Please check the errata for any errors or issues reported since publication.

Abstract

This specification defines an API enabling the creation and use of strong, attested, scoped, public key-based credentials by web applications, for the purpose of strongly authenticating users. Conceptually, one or more public key credentials, each scoped to a given WebAuthn Relying Party, are created by and bound to authenticators as requested by the web application. The user agent mediates access to authenticators and their public key credentials in order to preserve user privacy. Authenticators are responsible for ensuring that no operation is performed without user consent. Authenticators provide cryptographic proof of their properties to Relying Parties via attestation. This specification also describes the functional model for WebAuthn conformant authenticators, including their signature and attestation functionality.

Status of this document

This section describes the status of this document at the time of its publication. Other documents may supersede this document. A list of current W3C publications and the latest revision of this technical report can be found in the W3C technical reports index at https://www.w3.org/TR/.

This document was published by the Web Authentication Working Group as a Recommendation.

Feedback and comments on this specification are welcome. Please use Github issues. Discussions may also be found in the public-webauthn@w3.org archives.

A W3C Recommendation is a specification that, after extensive consensus-building, has received the endorsement of the W3C and its Members. W3C recommends the wide deployment of this specification as a standard for the Web.

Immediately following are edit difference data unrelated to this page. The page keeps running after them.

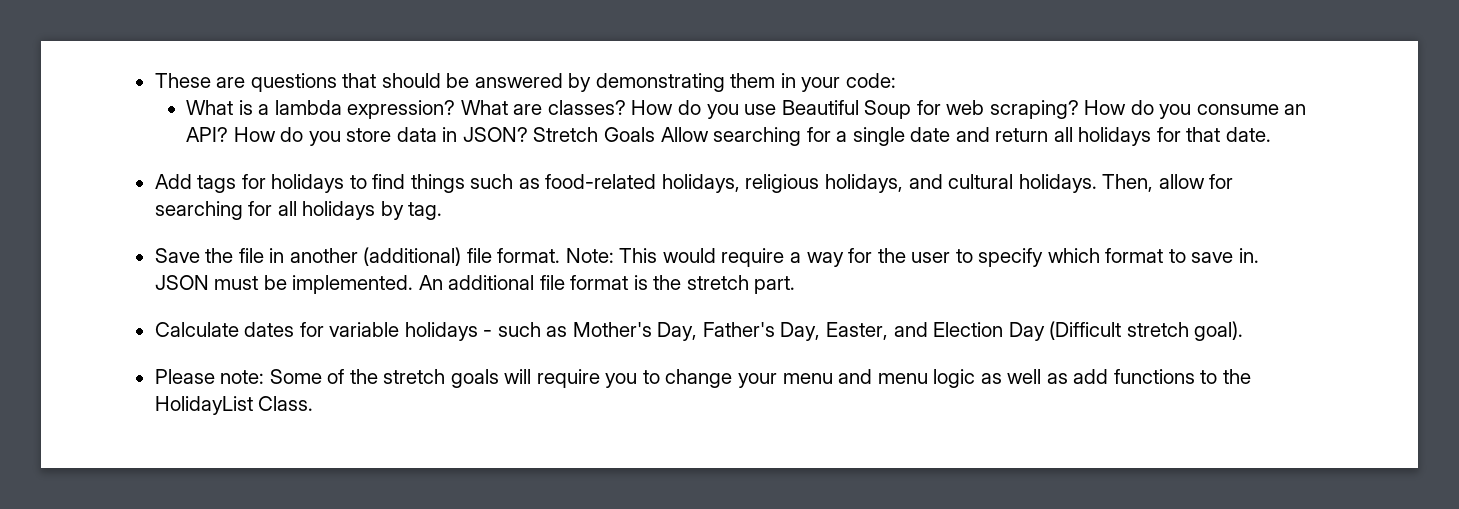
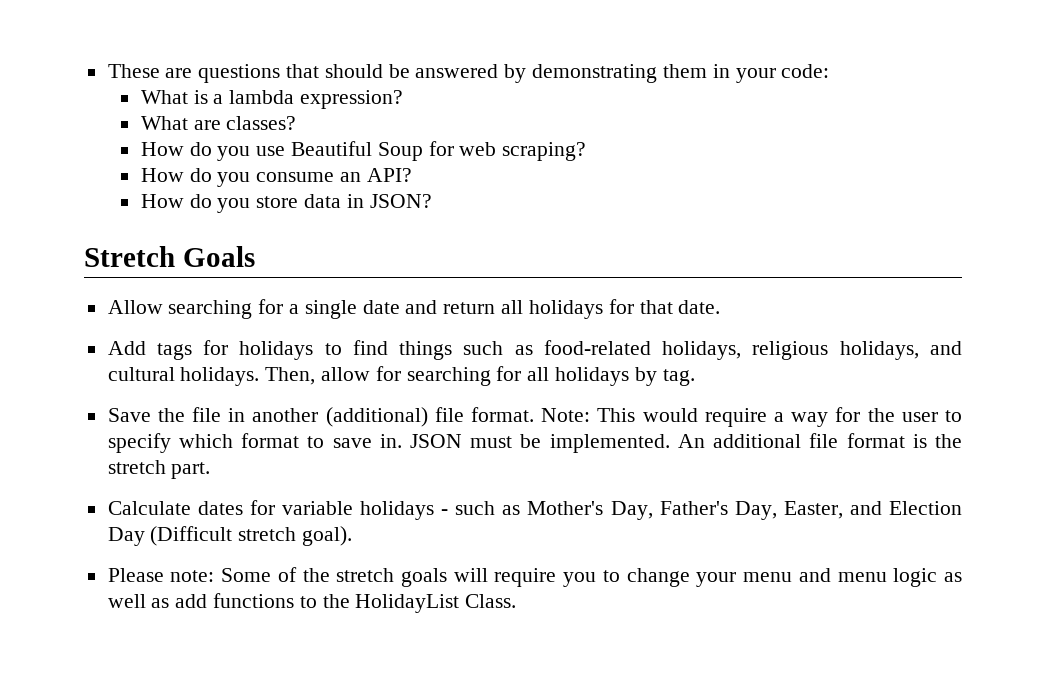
(456, 109) none -> (404, 99) //
(626, 107) none -> (297, 123) //
(1079, 109) none -> (587, 151) //
(229, 134) none -> (412, 175) //
(528, 134) none -> (432, 201) //
(656, 134) none -> (255, 256) //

This document has been reviewed by W3C Members, by software developers, and by other W3C groups and interested parties, and is endorsed by the Director as a W3C Recommendation. It is a stable document and may be used as reference material or cited from another document. W3C's role in making the Recommendation is to draw attention to the specification and to promote its widespread deployment. This enhances the functionality and interoperability of the Web.

This document was produced by a group operating under the 1 August 2017 W3C Patent Policy. W3C maintains a public list of any patent disclosures made in connection with the deliverables of the group; that page also includes instructions for disclosing a patent. An individual who has actual knowledge of a patent which the individual believes contains Essential Claim(s) must disclose the information in accordance with section 6 of the W3C Patent Policy.

This document is governed by the 15 September 2020 W3C Process Document.

1. Introduction

This section is not normative.

This specification defines an API enabling the creation and use of strong, attested, scoped, public key-based credentials by web applications, for the purpose of strongly authenticating users. A public key credential is created and stored by a WebAuthn Authenticator at the behest of a WebAuthn Relying Party, subject to user consent. Subsequently, the public key credential can only be accessed by origins belonging to that Relying Party. This scoping is enforced jointly by conforming User Agents and authenticators. Additionally, privacy across Relying Parties is maintained; Relying Parties are not able to detect any properties, or even the existence, of credentials scoped to other Relying Parties.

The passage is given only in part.